To make security more stringent, NXP says there is a need for new processors and hardware to support these new post-quantum cryptography (PQC) standards. The S32 Hardware Security Engine is said to be an example of this. It provides the required processing, acceleration, and secure memory. New processors are needed to support new post-quantum cryptography algorithms, which require more performance and memory. With this comes the prerequisite to have new hardware to support this shift to post-quantum world. Without security, you don’t have a safe and secure vehicle.
Designing in security
Carlson concludes that automakers can design a high level of security into their vehicles today to meet future needs. To achieve this their vehicles must become software-defined, and by creating software-defined vehicles (SDVs) they will be able to update them over-the-air (OTA). This should enable them to deliver security updates to support them against quantum computing attacks. This means that SDVs can become better, safer and more secure over time because they are connected to the cloud to allow faster development and OTA deployments.
He adds that SDVs are going to be service-oriented, and this includes the deployment of new security services.
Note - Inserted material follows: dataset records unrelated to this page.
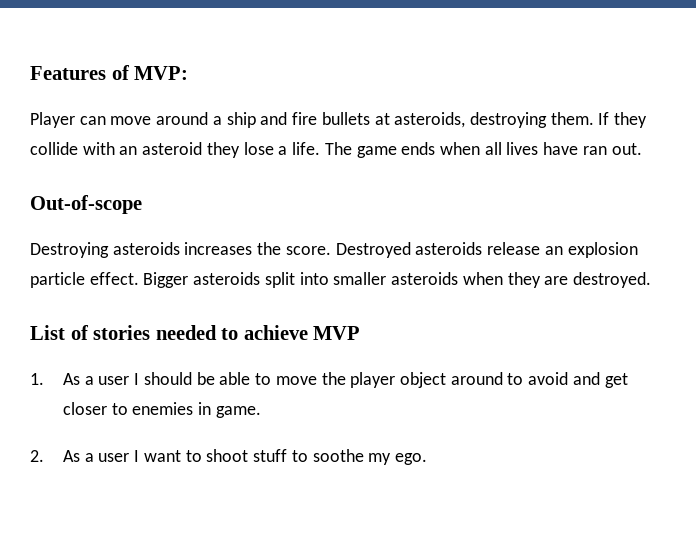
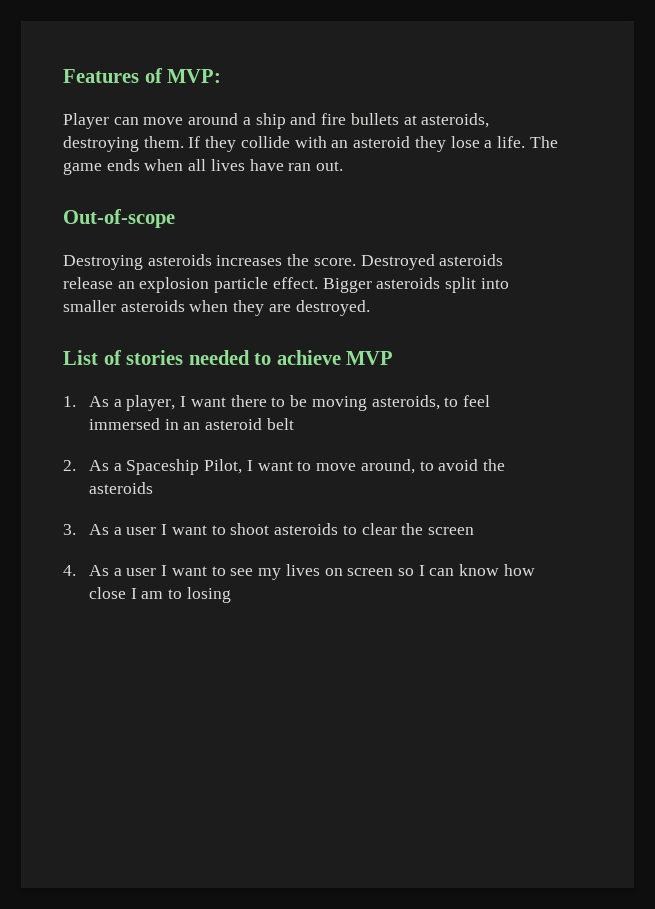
[98,372,628,388] [63,402,261,418] [30,450,44,462] user I should be able to move the player object around to avoid and get closer to enemies in game. // 2. -> [126,395,491,411] [89,418,294,430] [63,459,506,475] [89,482,154,494] [63,524,76,535] player, I want there to be moving asteroids, to feel immersed in an asteroid belt // 2. As a Spaceship Pilot, I want to move around, to avoid the asteroids // 3.
[253,449,427,465] stuff to soothe my ego. -> [274,523,475,535] [63,564,535,580] [89,587,231,603] asteroids to clear the screen // 4. As a user I want to see my lives on screen so I can know how close I am to losing

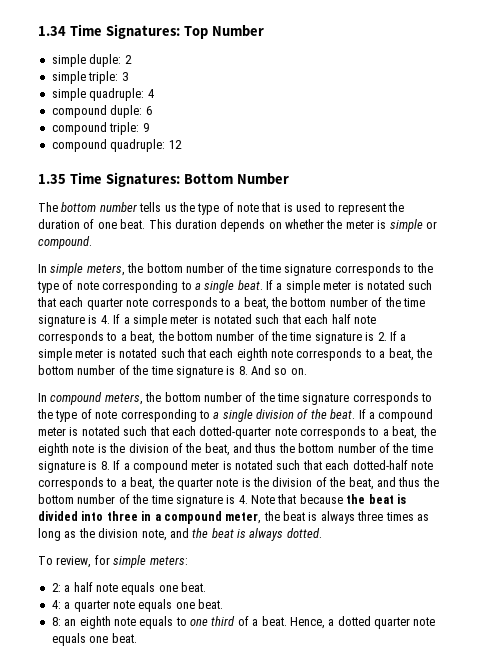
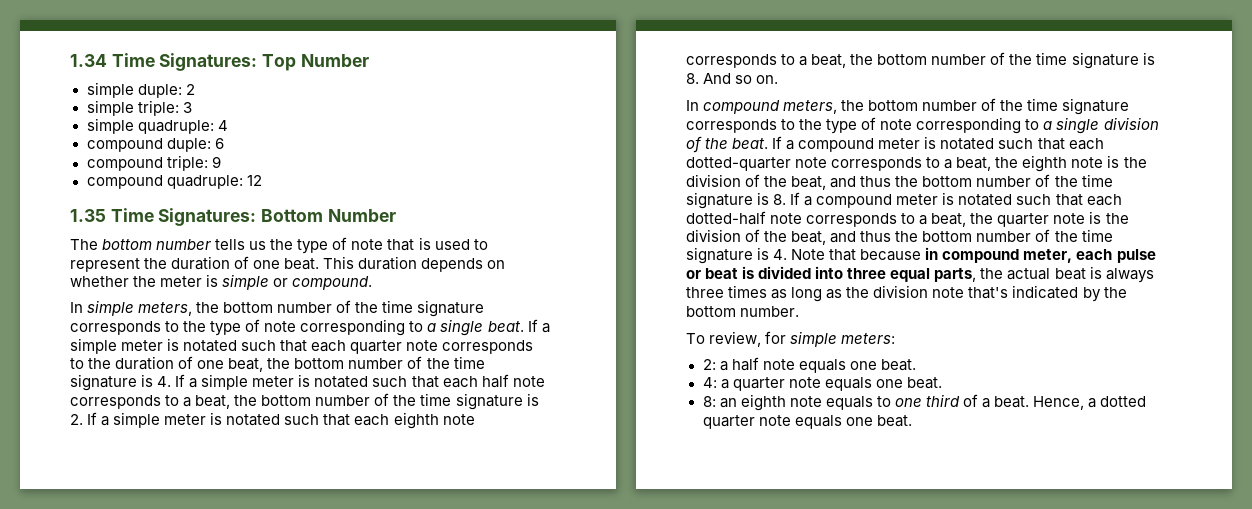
[234,300,241,307] a -> [88,356,225,370] the duration of one
[346,494,366,504] the -> [925,247,1156,263] [686,270,701,279] in compound meter, each pulse or
[141,511,280,524] in a compound meter, the -> [890,268,1051,282] equal parts, the actual
[141,528,322,541] note, and the beat is always dotted. -> [932,285,1127,302] [686,306,800,317] note that's indicated by the bottom number.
Yet Carlson claims that the capability to support post-quantum cryptography exists in the hardware security engine of the S32 platform. NXP finds that customers are prepared to support post-quantum cryptography to be ahead of hackers. Carlson concludes by underling that quantum computers are evolving quickly and automotive players want to be able to lock down their vehicles now. By doing so, they will be able to fight off the hackers today, tomorrow and in the future.